Jaan Kanellis on Mar 30, 2007 at 9:14 pm
“Seriously, the no-follow tag is for lazy webmasters who do not spend any time moderating comments that may slip by Akismet filters and such. ”
Exactly!!
Halfdeck on Mar 30, 2007 at 9:23 pm
“then, their ranking in Google dropped.”
Another ridiculous thread that mistakes correlation for causation.
Pozycjonowanie on Apr 1, 2007 at 5:37 am
I fully agree with Your words :
“doing so is idiotic”
Greetings
I. Stewart on Apr 1, 2007 at 6:33 am
Man I was myself going to implement it, had other priorities and didn’t got the time otherwise would have done it.
I was of the belief that it would simply mean that few of the own site’s pages not be indexed.
Never thought of the negative effect in the wildest of my dreams. U just saved me Loren.
Couldn’t resist to post. Thanks.
Shabu Anower on Apr 1, 2007 at 12:10 pm
I don’t like to add any NoFollow for my internal pages but i did that for RSS feed result. What do you think about it?
Johan on Apr 12, 2007 at 5:05 am
Thanks for the info.
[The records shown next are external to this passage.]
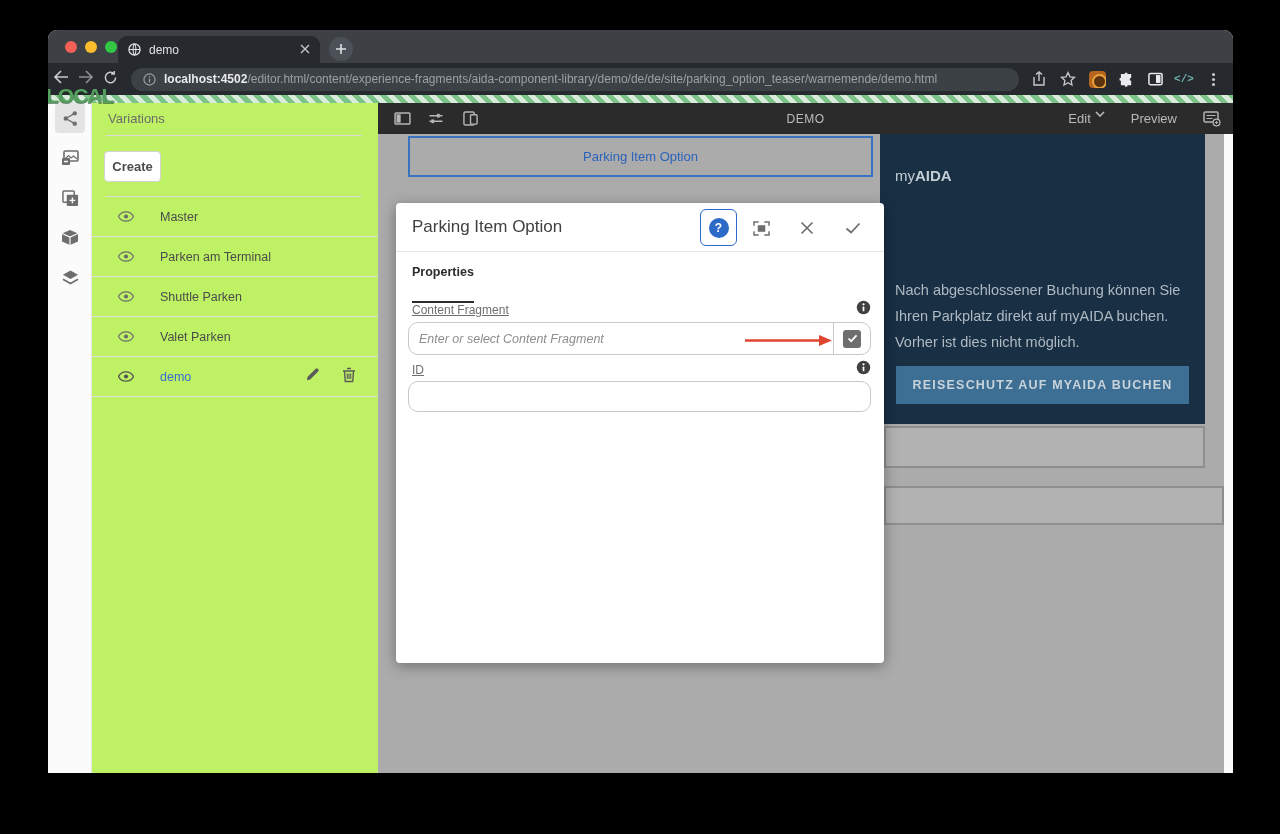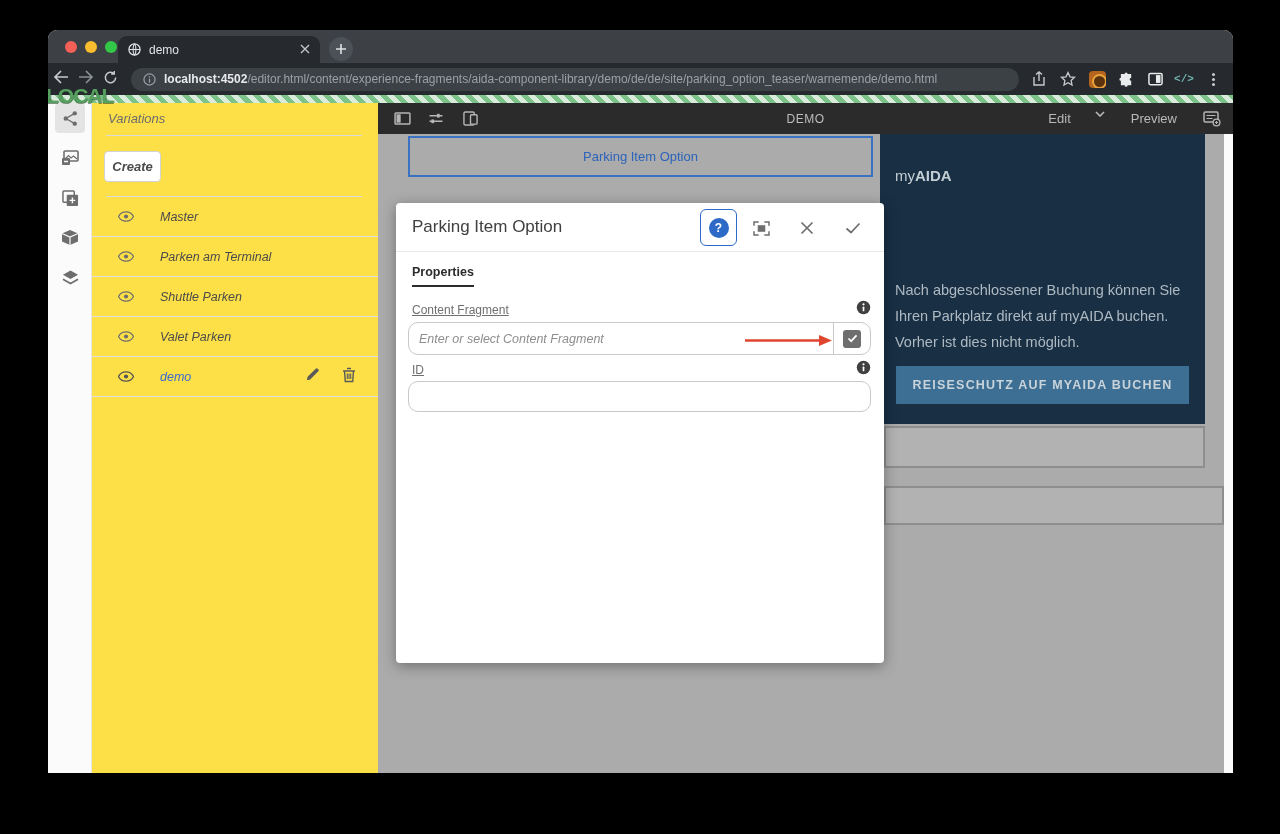--- a/index.html
+++ b/index.html
@@ -38,7 +38,7 @@
   .rail-item { position:absolute; left:7px; width:30px; height:30px; display:flex; align-items:center; justify-content:center; border-radius:4px; }
   .rail-item.sel { background:#e4e4e4; }
 
-  .sidebar { position:absolute; left:44px; top:0; width:286px; height:100%; background:#fde047;font-style:italic; }
+  .sidebar { position:absolute; left:44px; top:0; width:286px; height:100%; background:#bef264; }
   .sb-header { position:absolute; left:16px; top:8px; font-size:13px; color:#6b6b6b; }
   .sb-divider { position:absolute; left:14px; right:16px; height:1px; background:#dcdcdc; }
   .create-btn { position:absolute; left:12px; top:48px; width:57px; height:31px; background:#fff; border:1px solid #d2d2d2; border-radius:4px; font-size:13px; font-weight:bold; color:#4b4b4b; display:flex; align-items:center; justify-content:center; }

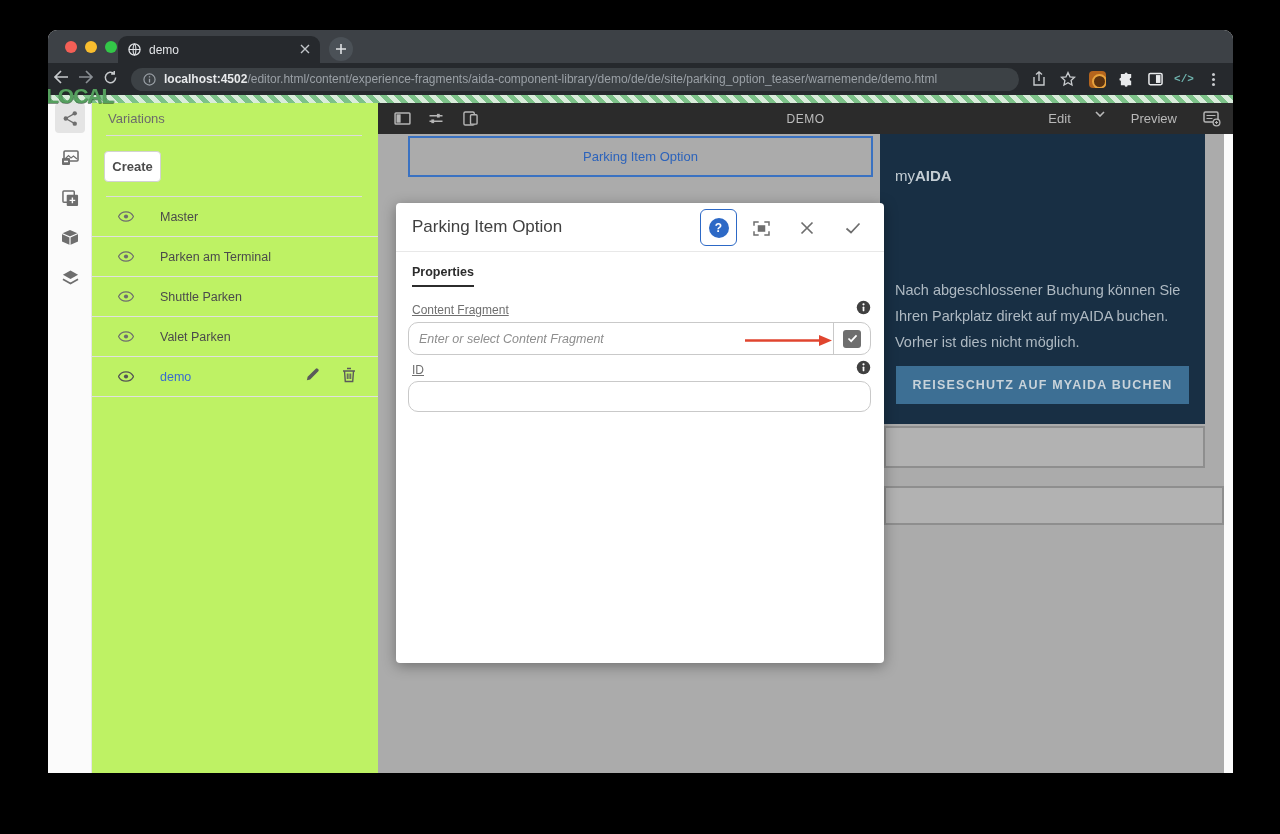--- a/index.html
+++ b/index.html
@@ -54,7 +54,7 @@
   .ed-toolbar .ticon { margin-left:14px; display:flex; width:20px; justify-content:center; }
   .ed-title { position:absolute; left:0; width:100%; text-align:center; color:#bdbdbd; font-size:12px; letter-spacing:.5px; }
   .ed-right { position:absolute; right:12px; display:flex; align-items:center; gap:26px; }
-  .ed-right .mode { color:#b9b9b9; font-size:13px; display:flex; align-items:flex-start; gap:24px; }
+  .ed-right .mode { color:#b9b9b9; font-size:13px; display:flex; align-items:flex-start; gap:4px; }
 
   .page { position:absolute; left:0; top:31px; width:855px; height:639px; background:#ababab; }
   .scroll-strip { position:absolute; right:0; top:0; width:9px; height:100%; background:#fbfbfb; }

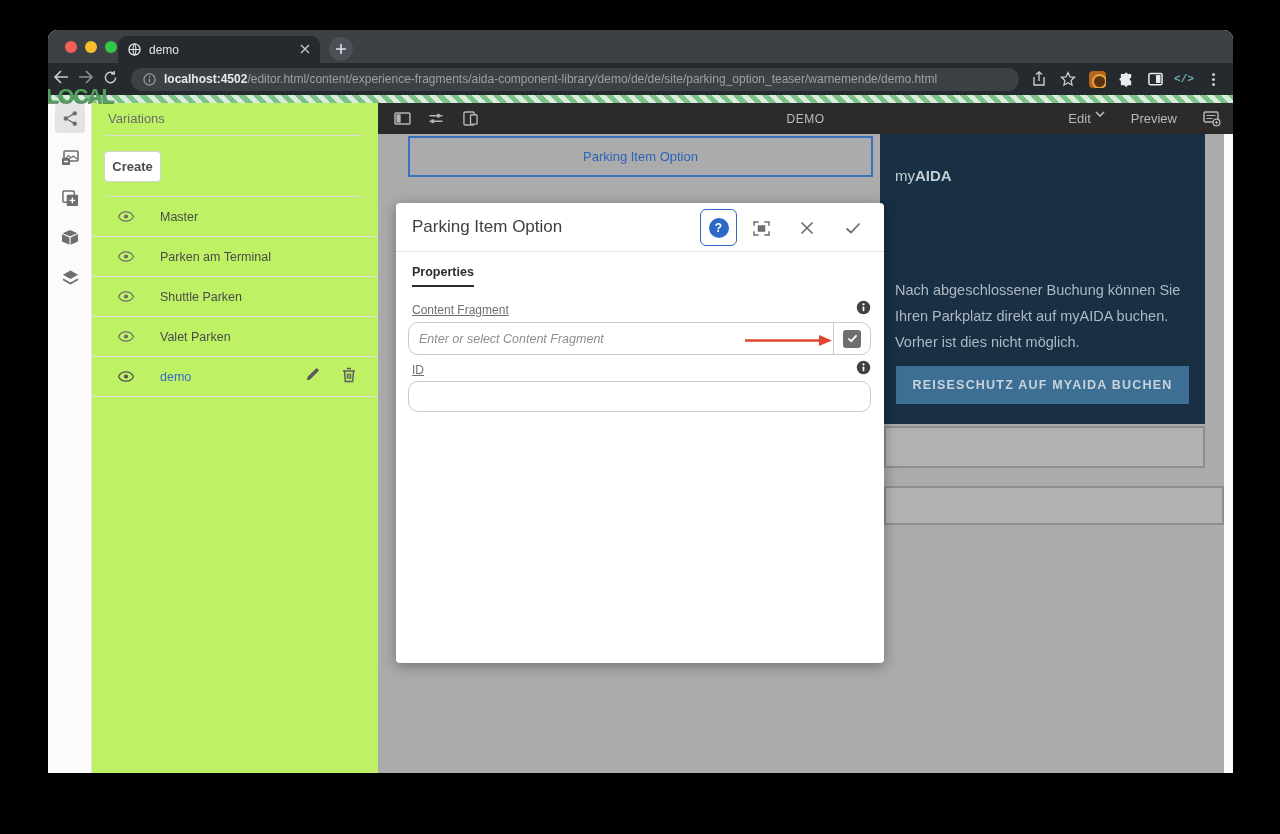--- a/index.html
+++ b/index.html
@@ -81,7 +81,7 @@
   .hdr-ic { position:absolute; top:12px; width:26px; height:26px; display:flex; align-items:center; justify-content:center; }
   .hdr-ic.fs { left:352px; } .hdr-ic.x { left:398px; } .hdr-ic.ok { left:444px; }
 
-  .dlg-tab { position:absolute; left:16px; top:62px; font-size:12.5px; font-weight:bold; color:#2c2c2c; padding-bottom:6px; border-bottom:2px solid #2c2c2c; }
+  .dlg-tab { position:absolute; left:16px; top:62px; font-size:12.5px; font-weight:bold; color:#2c2c2c; padding-bottom:22px; border-bottom:2px solid #2c2c2c; }
   .fld-label { position:absolute; left:16px; font-size:12px; color:#6f6f6f;text-decoration:underline; }
   .info-ic { position:absolute; right:13px; width:15px; height:15px; }
   .inp { position:absolute; left:12px; width:463px; border:1px solid #c9c9c9; border-radius:10px; background:#fff; }

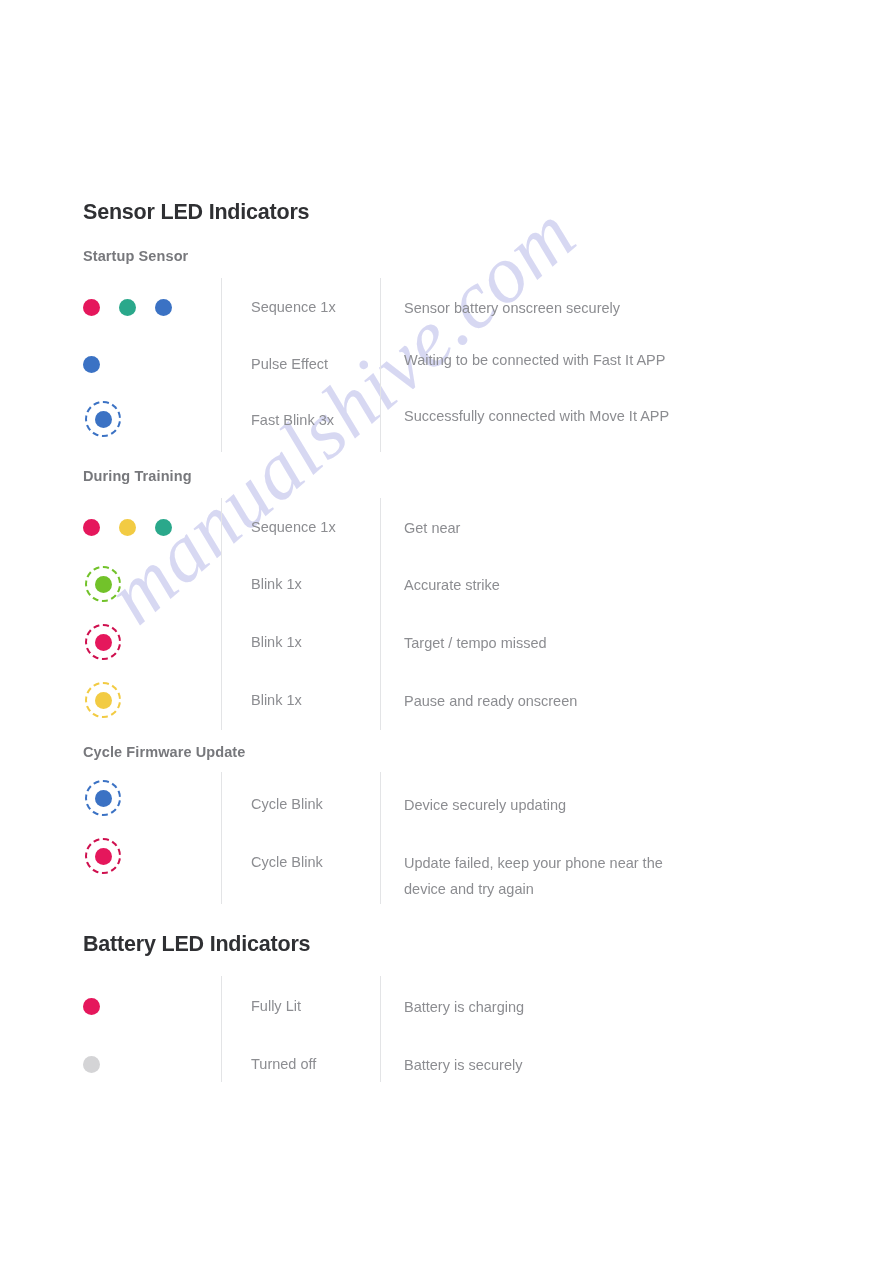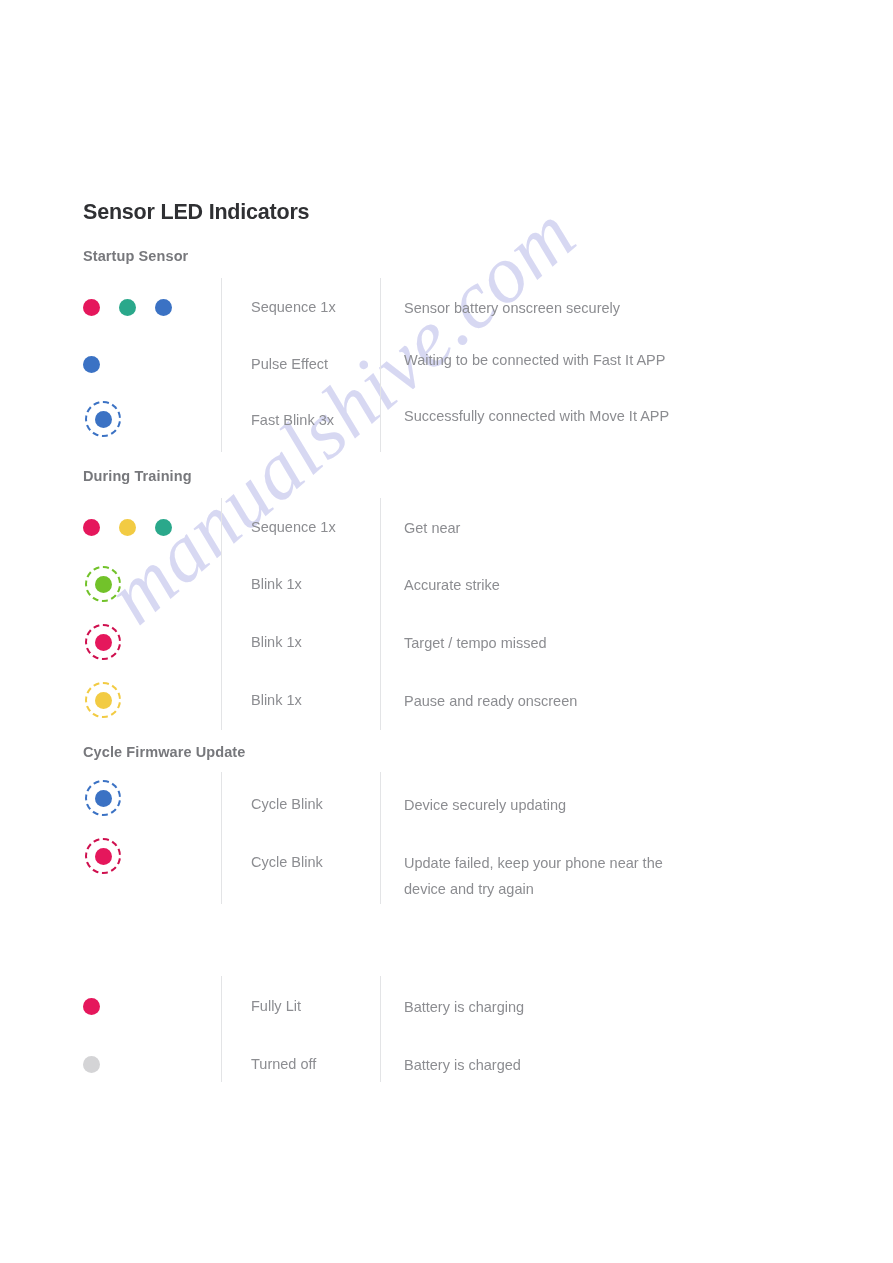--- a/index.html
+++ b/index.html
@@ -258,6 +258,7 @@
     </div>
   </div>
 
+  <div class="section-title" style="top:932px">Battery LED Indicators</div>
 
   <div class="tbl" style="top:976px; height:106px">
     <div class="rule c1" style="height:106px"></div>

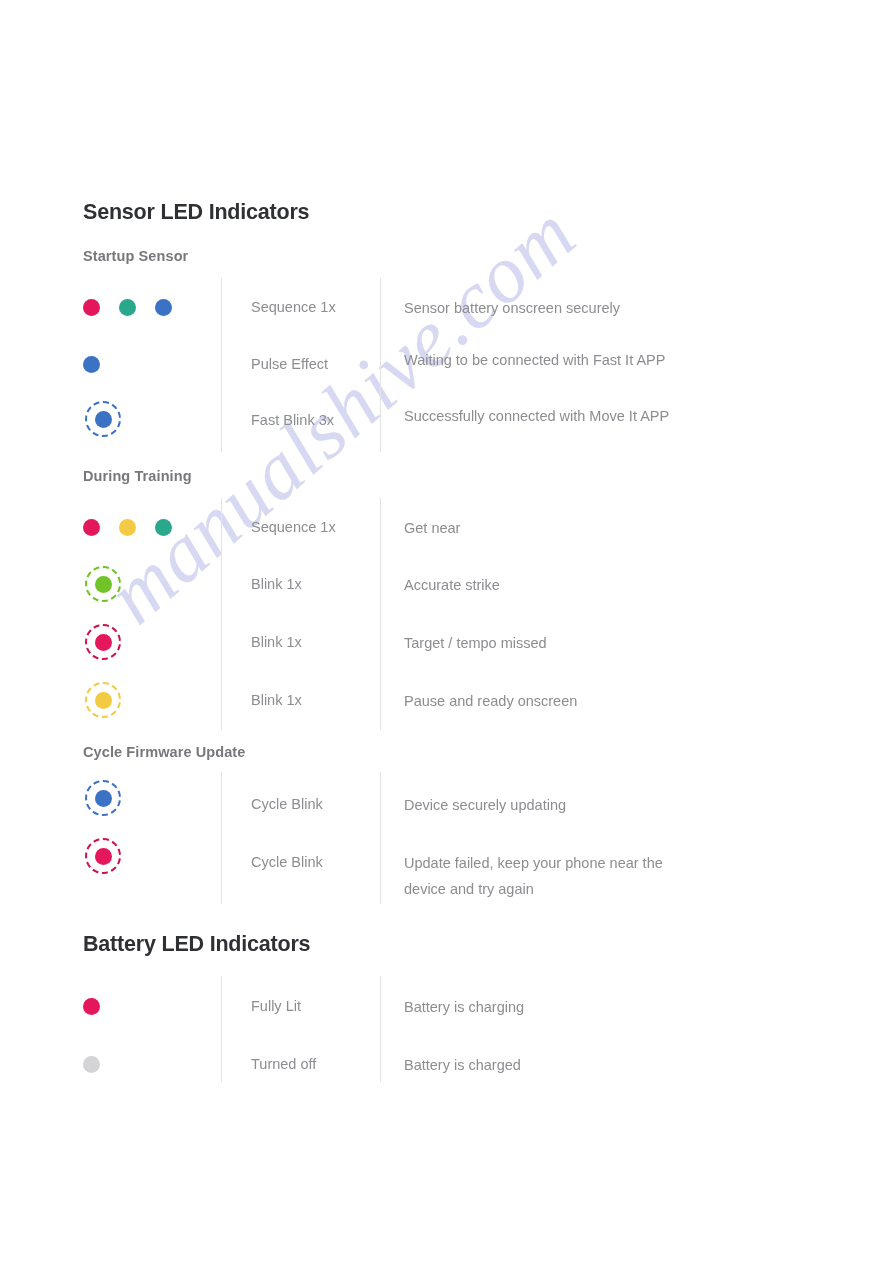--- a/index.html
+++ b/index.html
@@ -277,7 +277,7 @@
         <span class="dot" style="background:#d4d4d6"></span>
       </div>
       <div class="cell-mode" style="top:10px">Turned off</div>
-      <div class="cell-desc" style="top:8px">Battery is charged</div>
+      <div class="cell-desc" style="top:8px">Battery is securely</div>
     </div>
   </div>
I find it strange that google would recommend doing something that could hurt your ranking, but I will definitely avoid doing this.
PocketSEO on Jun 9, 2007 at 7:32 pm
Rel=nofollow doesn’t mean “do not follow” — it means “do not vouch”. Never use it on internal links
Three resources about how it really means “novouch” and not “nofollow”:
http://microformats.org/wiki/rel-nofollow
http://googleblog.blogspot.com/2005/01/preventing-comment-spam.html
http://www.seo-blog.com/rel-nofollow.php
Jean on Sep 29, 2007 at 4:25 pm
“Google will not crawl a link that has the nofollow attribute on it.”
As i see Google is crawling them very well, and if you wont get the PR so what? you got the backlink
The Garden Gossip on Nov 14, 2007 at 9:24 pm
This is just so confusing - what about recent posts or sidebar archives?
SEO Web Design on Jan 22, 2008 at 9:42 am
It is good to be smart but don’t overdo it. Nofollow attribute is known to be a link to “untrusted site”. So why are webmasters using nofollow links to point to their internal pages like privacy information?